Stream: beginners

Topic: Constant data structures for efficient lookup


view this post on Zulip Paul Stanley (Nov 27 2024 at 22:17):

I have another question relevant to the fiddling I'm doing with unicode.

The process of changing case in unicode is basically about looking up tables. U+61 ('a') maps to an uppercase value of U+41 ('A') ... and so forth. There are a few special cases -- but that's the gist. All very easy. But it's not algorithmically determinable--you simply have to look things up, which essentially means taking the UCD data and putting it into a form the module can handle. You should care a lot, however, about efficient access to the map at run time, because anything you do with a string is going to require at least one table lookup for every codepoint in the string.

The conventional approach to this would be to build some sort of efficiently accessible data structure which is simply compiled and then accessed. It is by definition completely immutable and fixed at compile time, and probably fixed for the next century. So you write something to read the UCD data and puts it into a usable form.

The unicode package currently takes a different approach: it transforms the data into functions, which then get compiled. So instead of having a constant table and a lookup function, it has a function which returns the right result by piling up boolean checks. All perfectly reasonable ... up to a point.

But taking this approach to casing starts to smell a bit (more than it already did). We end up with a when codepoint is statement with about 1500 branches before it gets to the default branch. And since I don't know how sly the compiler is about this, I worry about efficiency. If checking the entire lot is going to involve examining each branch, that's obviously going to be massively slow. On average (since most lookups will return zilch) 1500 checks per codepoint.

So ...

  1. Can I build a table (e.g. a Dict) at compile time and simply access it later? How? Is it as simple as just defining that dict in a module? I think of Dicts as structures that get created at run-time (which would be problematic), but maybe I'm wrong. It's obviously quite pointless and inefficient to build a function that builds a Dict every time it gets called, and I wouldn't really even want something that had to be constructed even once while the program is running: this should be a fixed in stone structure that is simply accessed when the program is in motion. I really want a static and immutable data structure which is fixed at compile time, and where the only thing that ever happens when the parts are moving is a lookup.
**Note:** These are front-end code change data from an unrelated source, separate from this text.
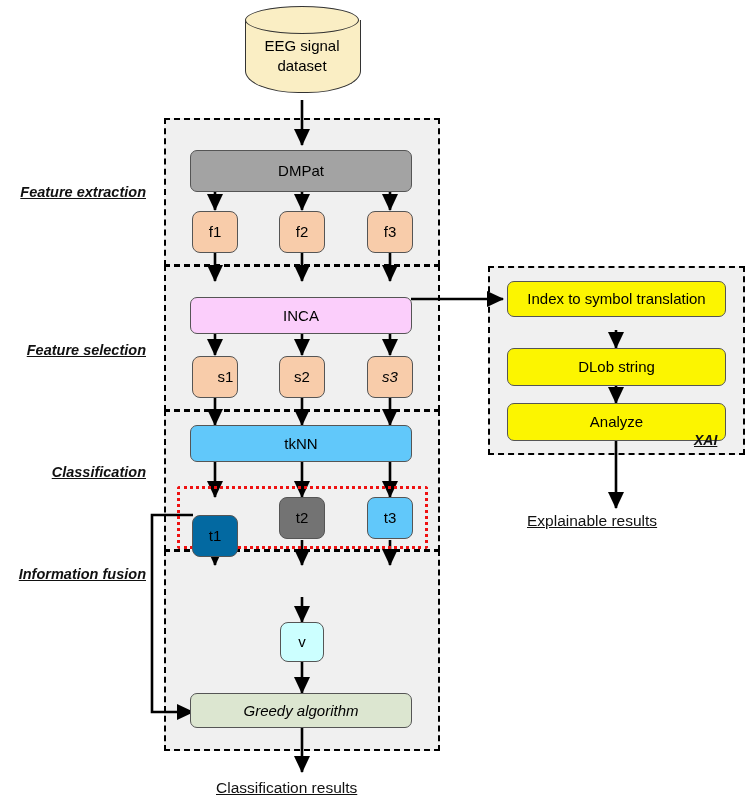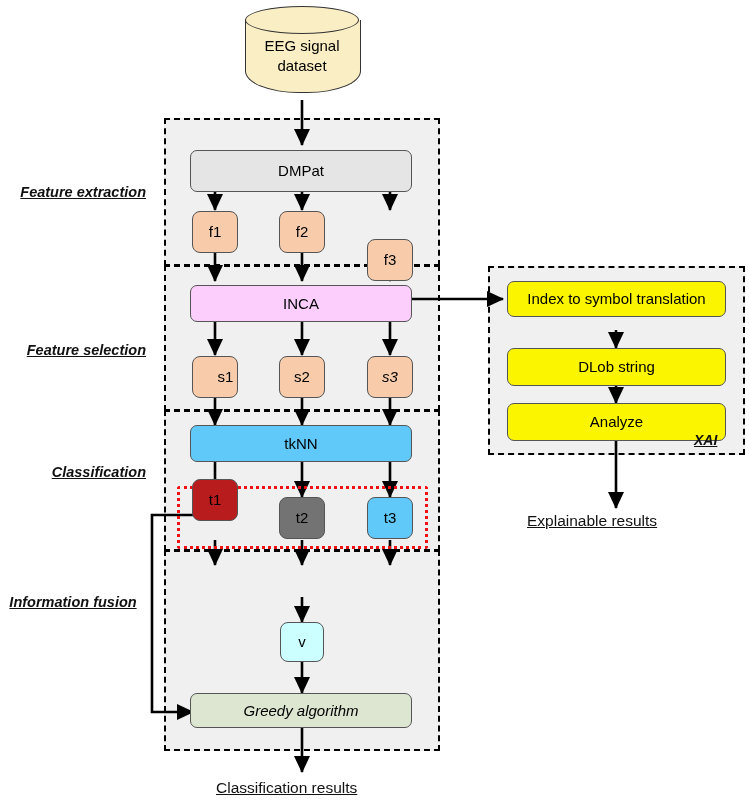--- a/index.html
+++ b/index.html
@@ -99,7 +99,7 @@
     </div>
   </div>
 
-  <div class="node" style="left:190px;top:150px;width:222px;height:42px;background:#e5e5e5;">DMPat</div>
+  <div class="node" style="left:190px;top:150px;width:222px;height:42px;background:#a3a3a3;">DMPat</div>
   <div class="node small" style="left:192px;top:211px;width:46px;height:42px;background:#F8CCAA;">f1</div>
   <div class="node small" style="left:279px;top:211px;width:46px;height:42px;background:#F8CCAA;">f2</div>
   <div class="node small" style="left:367px;top:211px;width:46px;height:42px;background:#F8CCAA;margin-top:28px;">f3</div>

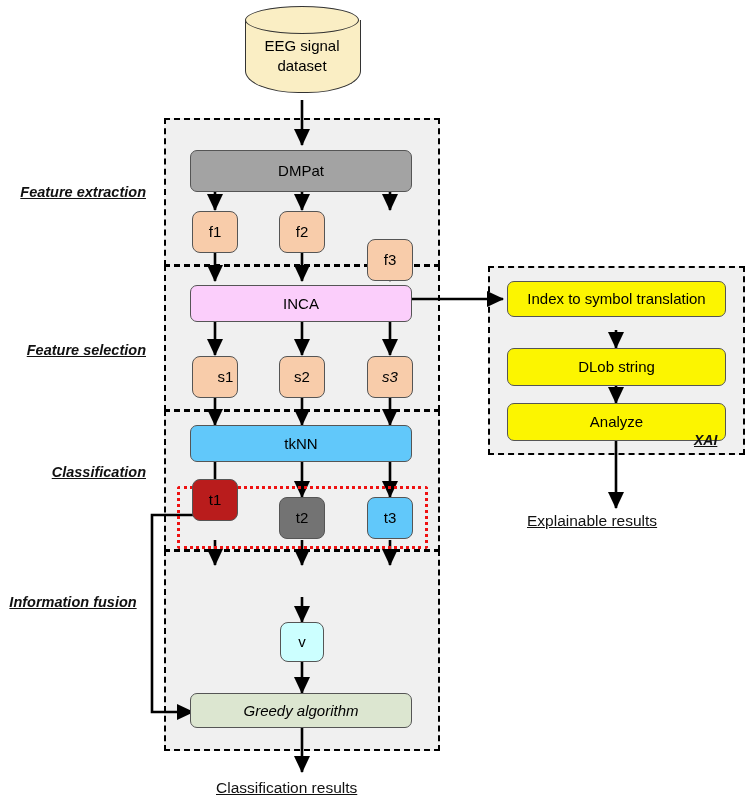--- a/index.html
+++ b/index.html
@@ -102,7 +102,7 @@
   <div class="node" style="left:190px;top:150px;width:222px;height:42px;background:#a3a3a3;">DMPat</div>
   <div class="node small" style="left:192px;top:211px;width:46px;height:42px;background:#F8CCAA;">f1</div>
   <div class="node small" style="left:279px;top:211px;width:46px;height:42px;background:#F8CCAA;">f2</div>
-  <div class="node small" style="left:367px;top:211px;width:46px;height:42px;background:#F8CCAA;margin-top:28px;">f3</div>
+  <div class="node small" style="left:367px;top:211px;width:46px;height:42px;background:#F8CCAA;">f3</div>
 
   <div class="node" style="left:190px;top:285px;width:222px;height:37px;background:#FBCEFB;">INCA</div>
   <div class="node small" style="left:192px;top:356px;width:46px;height:42px;background:#F8CCAA;padding-left:21px;">s1</div>

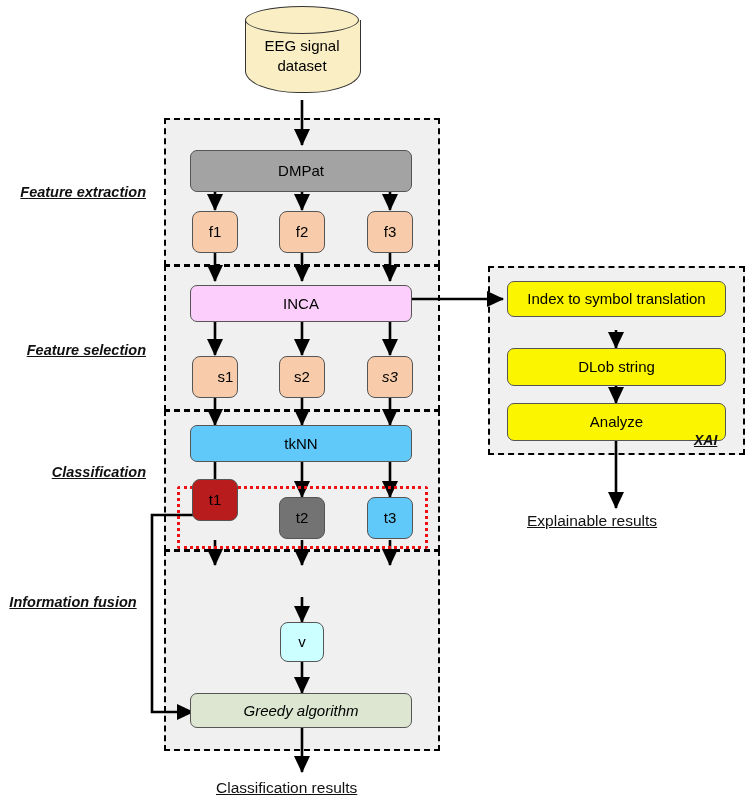--- a/index.html
+++ b/index.html
@@ -104,7 +104,7 @@
   <div class="node small" style="left:279px;top:211px;width:46px;height:42px;background:#F8CCAA;">f2</div>
   <div class="node small" style="left:367px;top:211px;width:46px;height:42px;background:#F8CCAA;">f3</div>
 
-  <div class="node" style="left:190px;top:285px;width:222px;height:37px;background:#FBCEFB;">INCA</div>
+  <div class="node" style="left:190px;top:297px;width:222px;height:37px;background:#FBCEFB;">INCA</div>
   <div class="node small" style="left:192px;top:356px;width:46px;height:42px;background:#F8CCAA;padding-left:21px;">s1</div>
   <div class="node small" style="left:279px;top:356px;width:46px;height:42px;background:#F8CCAA;">s2</div>
   <div class="node small" style="left:367px;top:356px;width:46px;height:42px;background:#F8CCAA;font-style:italic;">s3</div>

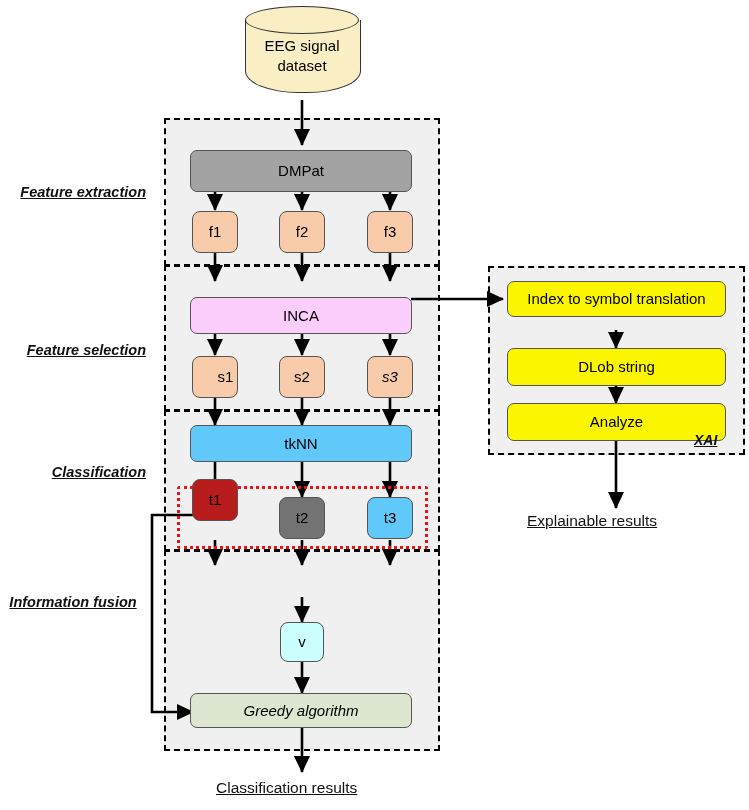--- a/index.html
+++ b/index.html
@@ -111,7 +111,7 @@
 
   <div class="node" style="left:190px;top:425px;width:222px;height:37px;background:#61C8FA;">tkNN</div>
   <div class="red-dotted" style="left:177px;top:486px;width:251px;height:63px;"></div>
-  <div class="node small" style="left:192px;top:479px;width:46px;height:42px;background:#b91c1c;">t1</div>
+  <div class="node small" style="left:192px;top:515px;width:46px;height:42px;background:#0369a1;">t1</div>
   <div class="node small" style="left:279px;top:497px;width:46px;height:42px;background:#737373;text-align:center;">t2</div>
   <div class="node small" style="left:367px;top:497px;width:46px;height:42px;background:#61C8FA;">t3</div>
 

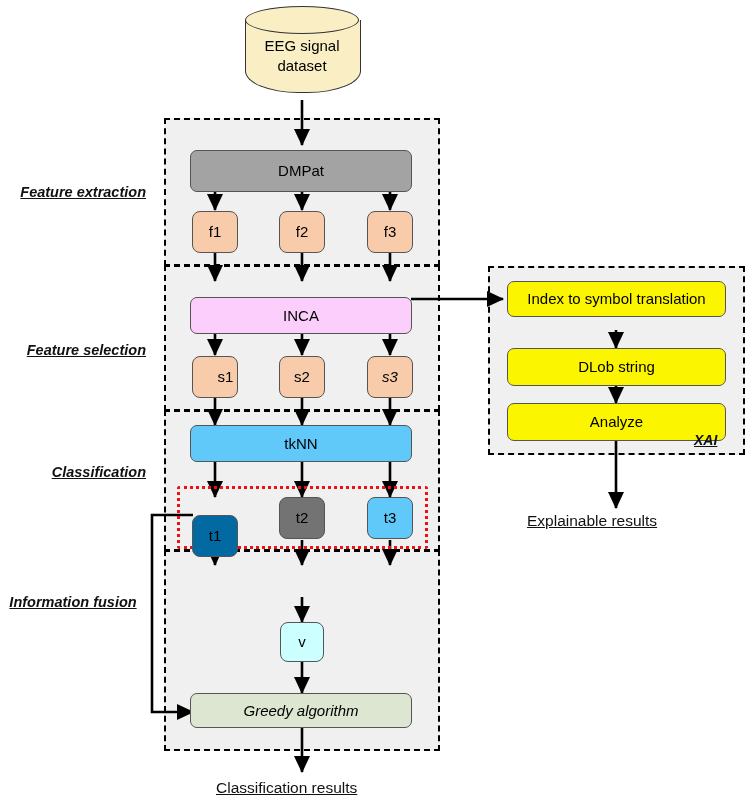--- a/index.html
+++ b/index.html
@@ -126,7 +126,7 @@
   <div class="stage-label" style="left:4px;top:184px;width:142px;">Feature extraction</div>
   <div class="stage-label" style="left:4px;top:342px;width:142px;">Feature selection</div>
   <div class="stage-label" style="left:4px;top:464px;width:142px;">Classification</div>
-  <div class="stage-label" style="left:0px;top:594px;width:146px;text-align:center;">Information fusion</div>
+  <div class="stage-label" style="left:0px;top:566px;width:146px;">Information fusion</div>
 
   <div class="caption" style="left:527px;top:512px;">Explainable results</div>
   <div class="caption" style="left:216px;top:779px;">Classification results</div>

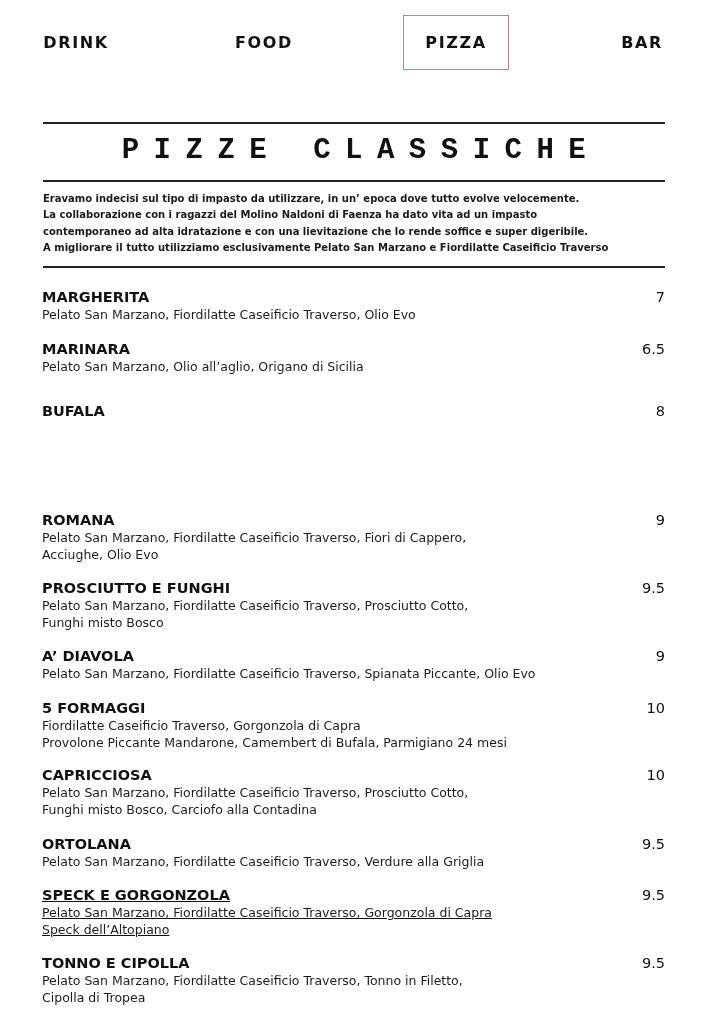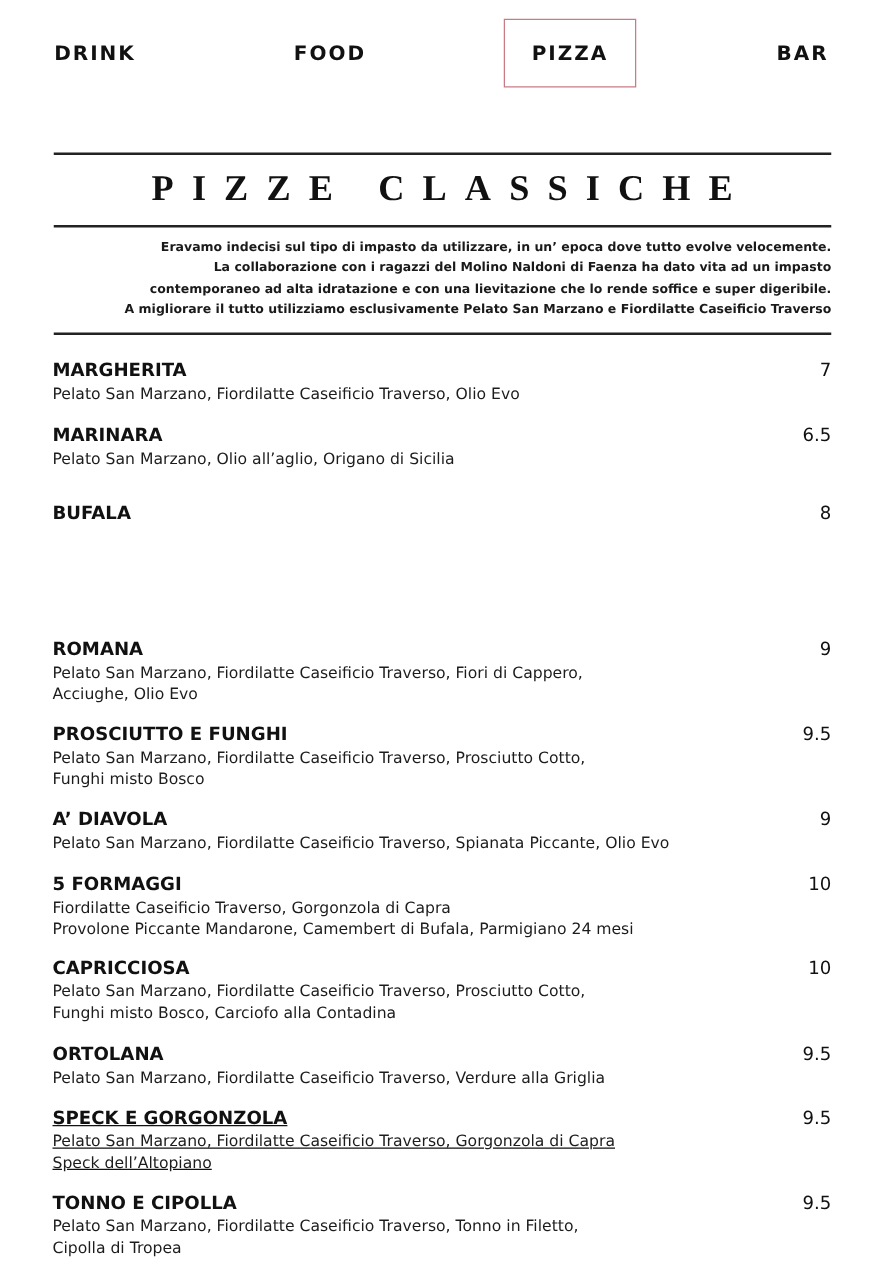--- a/index.html
+++ b/index.html
@@ -46,7 +46,7 @@
     .section-title {
       position: absolute; top: 131px; left: 43px; width: 622px;
       text-align: center;
-      font-family: Liberation Serif, serif;
+      font-family: Liberation Mono, monospace;
       font-weight: bold;
       font-size: 29px;
       letter-spacing: 14.5px;

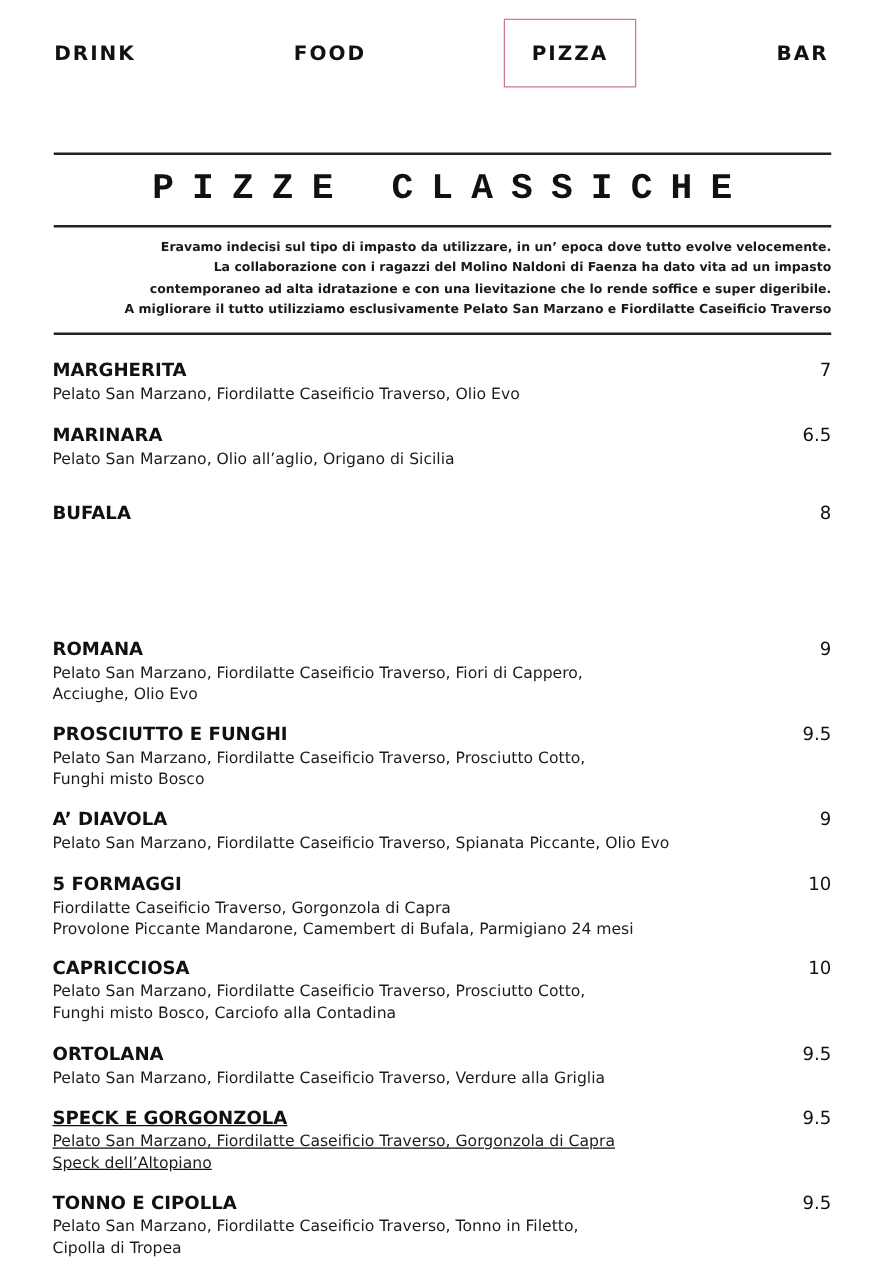--- a/index.html
+++ b/index.html
@@ -57,7 +57,7 @@
 
     .intro {
       position: absolute; top: 191px; left: 43px; width: 622px;
-      text-align: right;
+      text-align: left;
       font-family: "DejaVu Sans", sans-serif;
       font-weight: bold;
       font-size: 10px;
  2. Or am I worrying unnecessarily? If (say) the compiler was smart enough to know that this particular when ... is function could be compiled to a hash table, that would solve my problem ... and I'm simply assuming it's not without knowing anything about how these things are implemented internally. If my assumption that such a statement does not require n checks where n is the number of branches is wrong, I'd be OK with the current strategy.

I can think of other possible options which would retain the current "functional" approach but be more efficient (e.g. do a 2 stage check where stage 1 checks whether a codepoint is in one of the many blocks where there are no case mappings, and then delegate to smaller branch functions where the block is potentially "interesting"). But they are a bit ad hoc, and since the essential question ("How to construct large immutable lookup tables at compile time?") is really pretty fundamental to a lot of unicode-like things, it seems sensible to think about the essential issue fairly early on, rather than to continue to go down an approach which works fine (in terms of getting a correct result) but might hit a major brick-wall in terms of performance soon.

(FWIW, I looked superficially at the Zig library that someone wrote for this. They originally started with the approach that the Roc unicode package is currently taking, simply turning the data into functions and switch statements. They then abandoned that completely and rewrote the whole library to use more efficient structures (tries, mostly, I think) in the interest of speed ... and it produced a very significant (order of magnitude) speed up. I've also looked at the most-used OCaml library, and that uses statically defined constant arrays to construct the tables, which works fine because OCaml has "real" arrays. I have no idea how Lists are implemented internally in Roc, or whether they could be deployed for that purpose.)

view this post on Zulip Brendan Hansknecht (Nov 27 2024 at 22:35):

This is a mapping from codepoint to codepoint, so I32 to I32?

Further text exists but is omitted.